#931 closed task (fixed)
[raster] ST_Mean
Reported by: | dustymugs | Owned by: | dustymugs |
---|---|---|---|
Priority: | medium | Milestone: | PostGIS 2.0.0 |
Component: | raster | Version: | master |
Keywords: | history | Cc: |
Description
A function to get the arithmetic mean of a raster's band.
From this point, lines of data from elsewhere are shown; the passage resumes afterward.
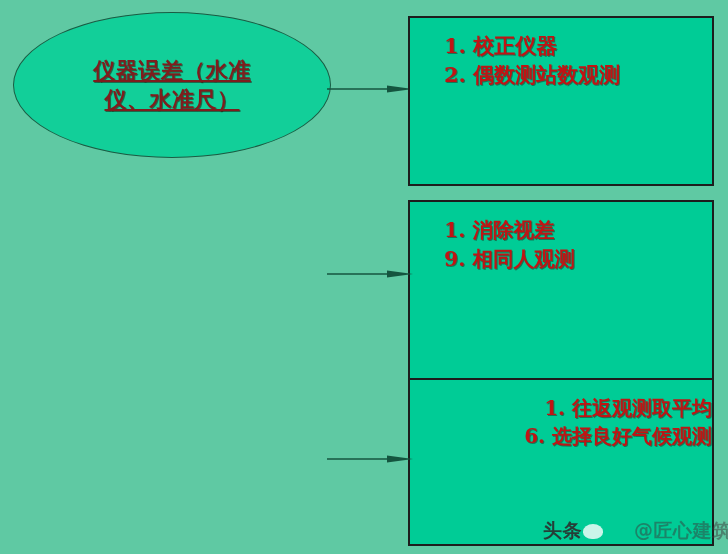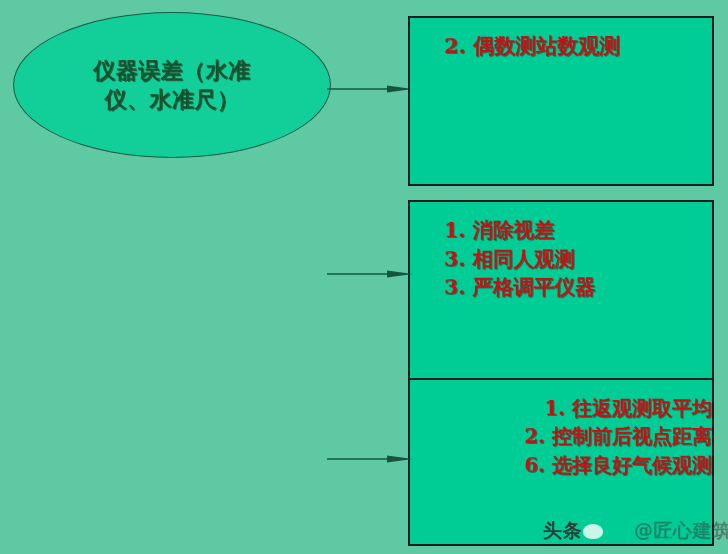--- a/index.html
+++ b/index.html
@@ -139,6 +139,7 @@
     </svg>
 
     <div class="box">
+      <div class="box-line">1. 校正仪器</div>
       <div class="box-line">2. 偶数测站数观测</div>
     </div>
 

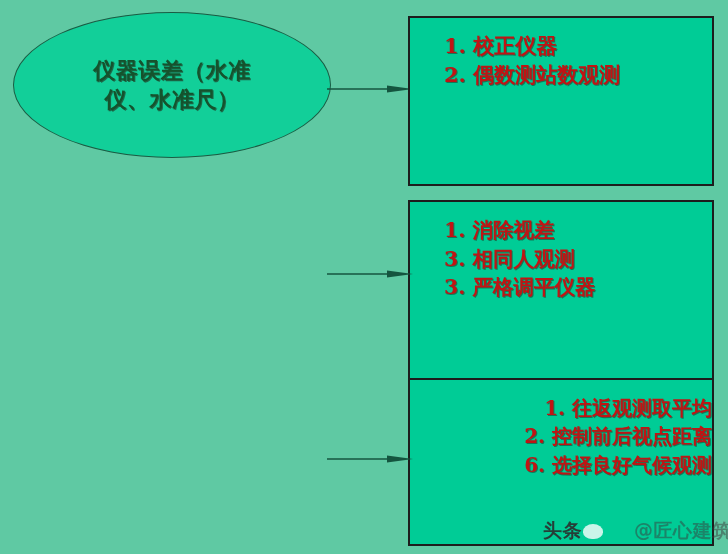--- a/index.html
+++ b/index.html
@@ -50,7 +50,7 @@
   .row-3 .ellipse { top: 14px; height: 152px; }
 
   .ellipse-text {
-    color: #14532d;
+    color: #7f1d1d;
     font-weight: bold;
     font-size: 22px;
     line-height: 1.32;
@@ -58,6 +58,7 @@
     text-shadow: 1px 1px 0 rgba(40,20,10,0.55);
     padding: 0 14px;
     white-space: pre-line;
+    text-decoration: underline;
   }
   .row-3 .ellipse-text { font-size: 21px; line-height: 1.3; }
 

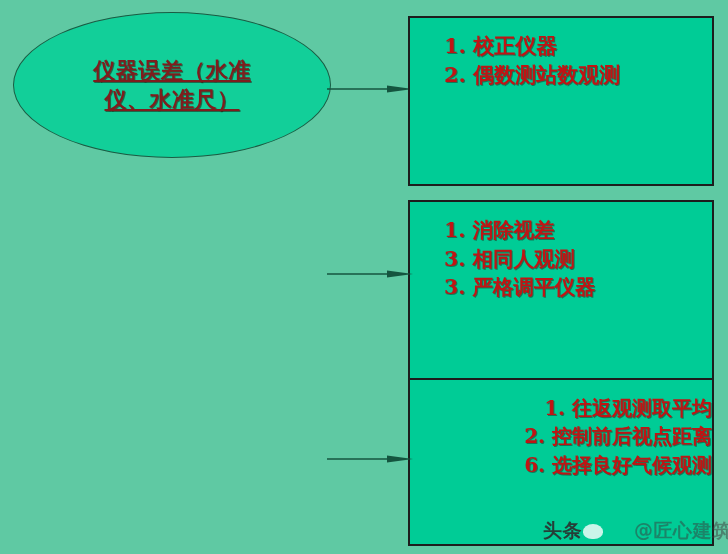--- a/index.html
+++ b/index.html
@@ -151,7 +151,7 @@
 
     <div class="box">
       <div class="box-line">1. 消除视差</div>
-      <div class="box-line">3. 相同人观测</div>
+      <div class="box-line">9. 相同人观测</div>
       <div class="box-line">3. 严格调平仪器</div>
     </div>
 

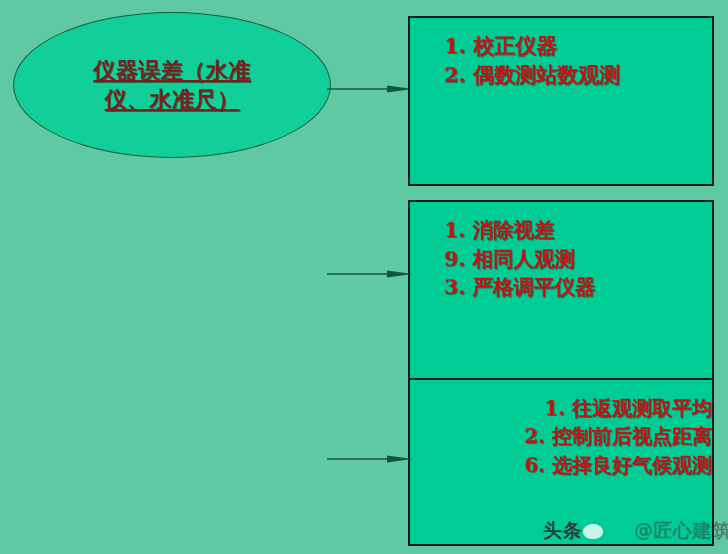--- a/index.html
+++ b/index.html
@@ -152,7 +152,6 @@
     <div class="box">
       <div class="box-line">1. 消除视差</div>
       <div class="box-line">9. 相同人观测</div>
-      <div class="box-line">3. 严格调平仪器</div>
     </div>
 
   </div>

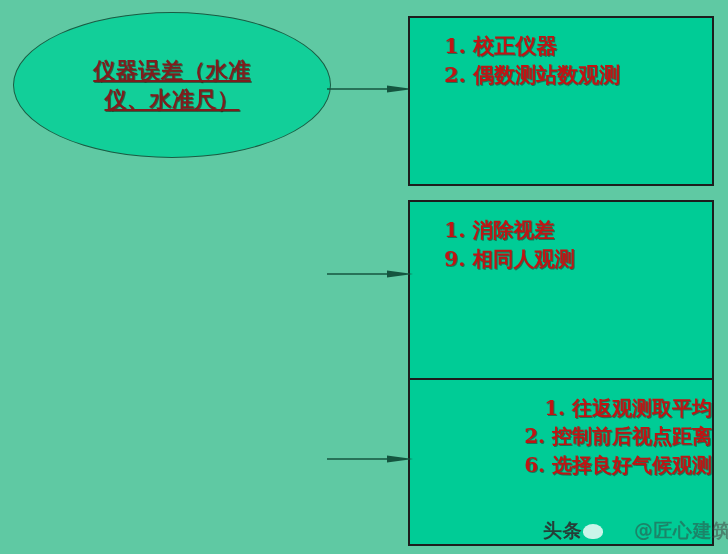--- a/index.html
+++ b/index.html
@@ -161,7 +161,6 @@
 
     <div class="box">
       <div class="box-line">1. 往返观测取平均</div>
-      <div class="box-line">2. 控制前后视点距离</div>
       <div class="box-line">6. 选择良好气候观测</div>
     </div>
- ST_Mean(rast raster, nband int, ignore_nodata boolean) → double
returns the mean
nband: index of band to process on
ignore_nodata: if TRUE, any pixel who's value is nodata is ignored.
ST_Mean(rast, 2, TRUE)
- ST_Mean(rast raster, nband int) → double
assumes ignore_nodata = TRUE
ST_Mean(rast, 2)
- ST_Mean(rast raster, ignore_nodata boolean) → double
assumes band index = 1
ST_Mean(rast, FALSE)
- ST_Mean(rast raster) → double
assumes band index = 1 and ignore_nodata = TRUE
ST_Mean(rast)
Four approximation functions are also proposed sacrificing some accuracy for speed, especially on large rasters (10000 x 10000).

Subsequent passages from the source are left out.